Dr.BananaPants: I’m absolutely not meeting you for anything. As for the segment, I’m going to use my time to discuss the first of the five current ways we’re searching for planets. It’s called radial velocity (there’s a good explanation of it on the NASA Kids website if you'd like to read up on it). If you want to talk about star sign nonsense, that’s up to you. Perhaps we can find out how many minutes we have on air and divide it proportionally based on importance.

 

 

NASA Kids site? Rude! I can go to the regular NASA site, thank you very much. “Charley, as fast as possible, find out what you can about radial velocity. I need this jerk to think I know what it is.”

After about thirty seconds, she says, “It’s observing changes in a star’s light caused by a planet orbiting it. The planet and star have a tug of war going on that causes the star to wobble a bit … blah, blah, blah … gravitational pull … Doppler effect.”

“Thanks.”

LibraGrl: Well, if you’re talking about radial velocity, that’ll be a great opportunity for me to discuss the tug of war between opposing star signs in the dating world. But in order to appear professional, we really should get together and hash out a plan. Unless you’re afraid of me, of course. In which case, you should see if a braver nerd can take your spot on the show from now on.

 

 

* * *

 

DrBananaPants: There is nothing we can accomplish in person that we can’t via text.

 

 

* * *

 

LibraGrl: Ah, so you are intimidated by me.

 

 

* * *

 

DrBananaPants: Obviously not. I’m just extremely busy with far more important things. However, in the interest of ending this inane back and forth, I’m willing to meet you at the benches on 103rd Street at Riverside Park at six p.m.

 

 

* * *

 

LibraGrl: Are we going to have dinner after that? Where should we go? I hear there’s a great new place on Broadway and 107th. Should we meet there instead?

 

 

* * *

 

DrBananaPants: We are going to sit on a bench and spend a grand total of five minutes together and not a second more.

 

 

* * *

 

LibraGrl: I just looked up the name of the restaurant. It’s called The Cove. I’ll meet you there at six thirty.

 

 

I don’t actually want to share a meal with Ben, but I do want to make two things abundantly clear to him from the start. The first is that he is not in a position of power between the two of us.

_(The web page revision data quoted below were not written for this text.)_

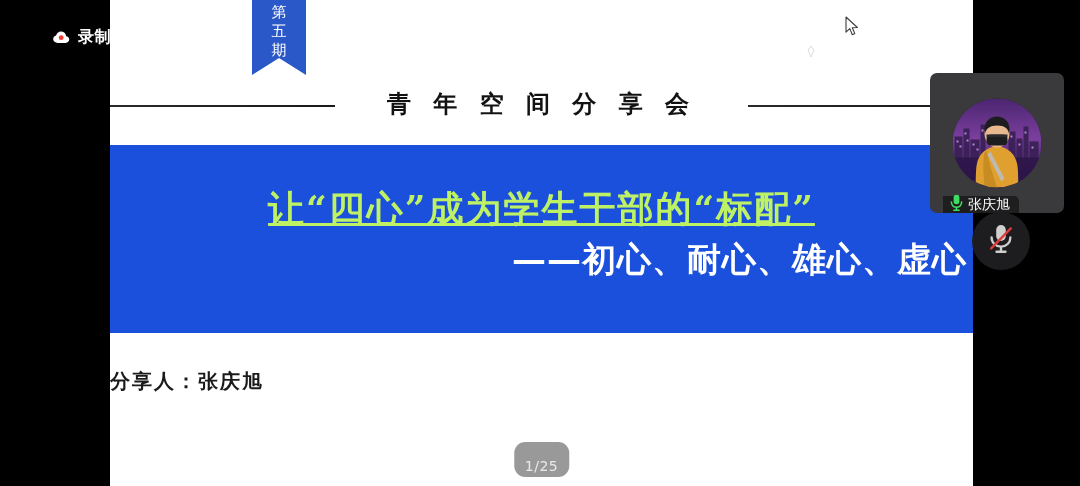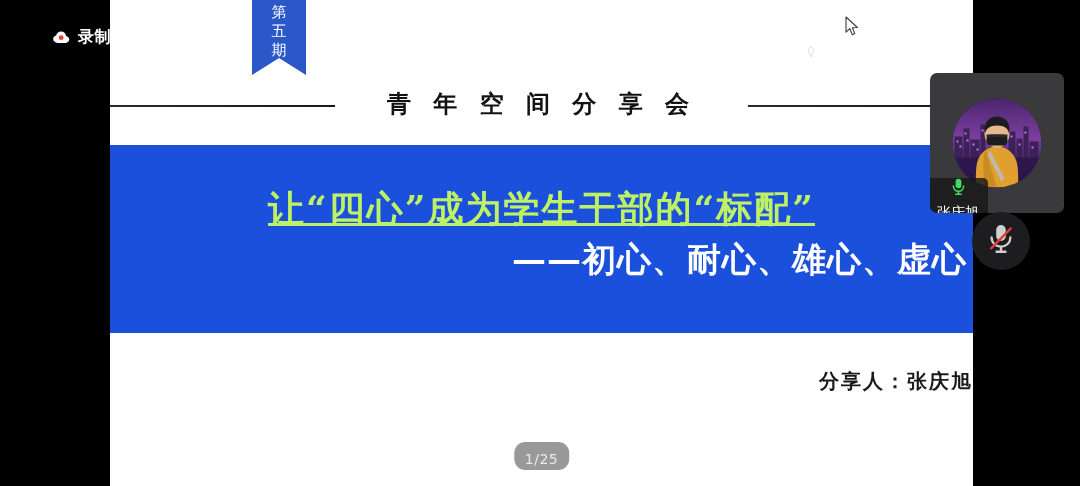--- a/index.html
+++ b/index.html
@@ -200,16 +200,15 @@
   }
   #name-chip {
     position: absolute;
-    left: 0px;
+    left: 13px;
     bottom: 0px;
-    height: 35px;
+    height: 17px;
     display: flex;
     align-items: center;
     gap: 5px;
     padding: 0 9px 0 7px;
     background: rgba(25,25,25,0.82);
     border-top-right-radius: 5px;
-    flex-direction: column;
   }
   #name-chip .participant-name {
     font-family: "DejaVu Sans", sans-serif;

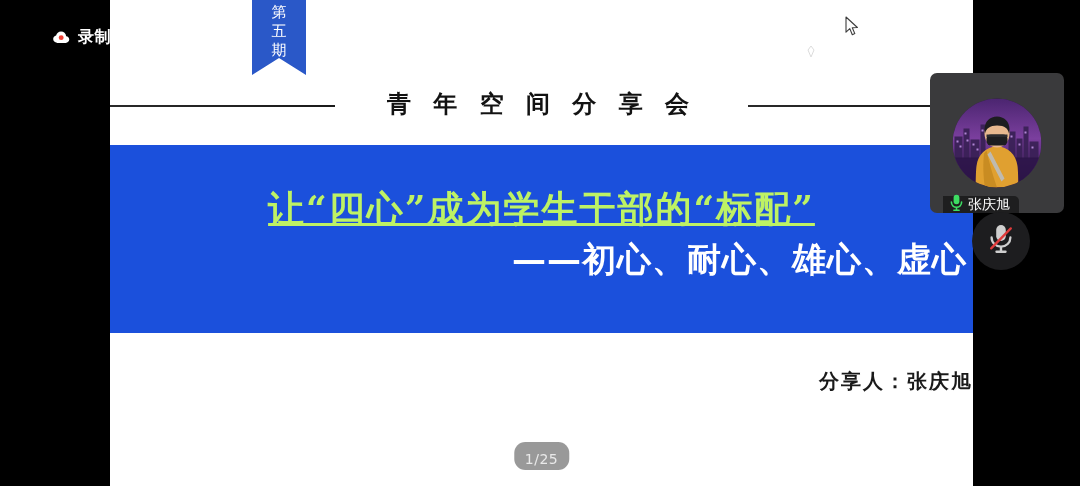--- a/index.html
+++ b/index.html
@@ -151,7 +151,7 @@
     left: 0;
     top: 368px;
     width: 863px;
-    text-align: right;
+    text-align: left;
     font-family: Liberation Serif, serif;
     font-size: 20px;
     font-weight: 700;

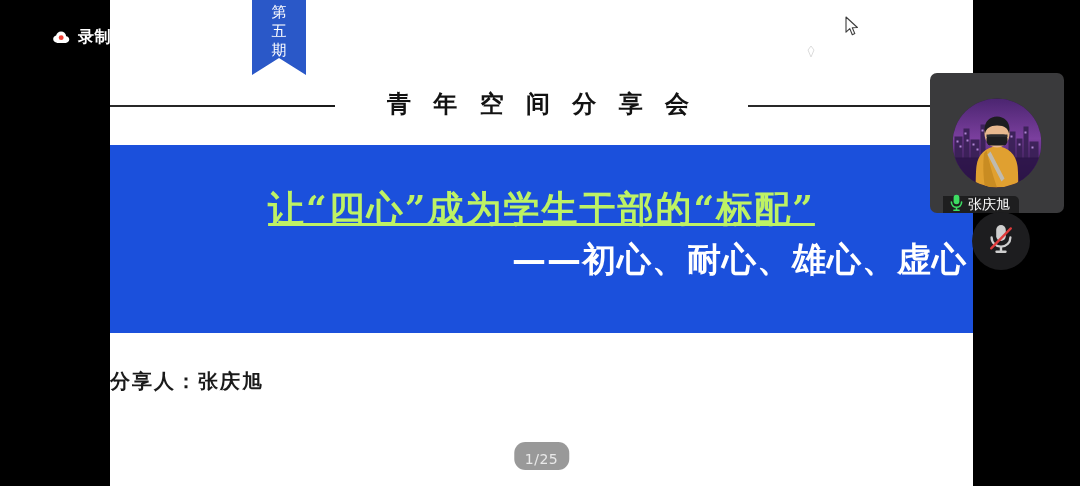--- a/index.html
+++ b/index.html
@@ -169,7 +169,7 @@
     color: #e9e9e9;
     font-family: "DejaVu Sans", sans-serif;
     font-size: 14px;
-    padding: 9px 11px 3px 11px;
+    padding: 16px 11px 3px 11px;
     border-radius: 11px;
     letter-spacing: 0.5px;
     z-index: 30;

The second is that I like to eat while I think.

I ignore his twelve other texts where he tells me that he’s not going to meet me at The Cove and that he will be sitting on a bench in Riverside Park at six instead. He can text me all he wants. I am not losing this battle.

 

 

Ten

 

 

Ben

 

 

Alec: You’re going for supper with her? Don’t you hate each other?

 

 

* * *

 

ObiWan: Yes and yes.

 

 

* * *

 

Alec: Hmm … maybe she doesn’t hate you. It sounds like she pushed pretty hard for a date. You know what they say about opposites attracting …

 

 

* * *

 

ObiWan: I assure you there’s NO attraction between us. I’m going to meet her, have a quick appetizer, go over what we’re going to talk about on the show, and get the hell out of there.

 

 

* * *

 

Alec: If I were you, I wouldn’t be in such a rush. It’s not every day guys like us get to sit at the same table with a gorgeous woman like that.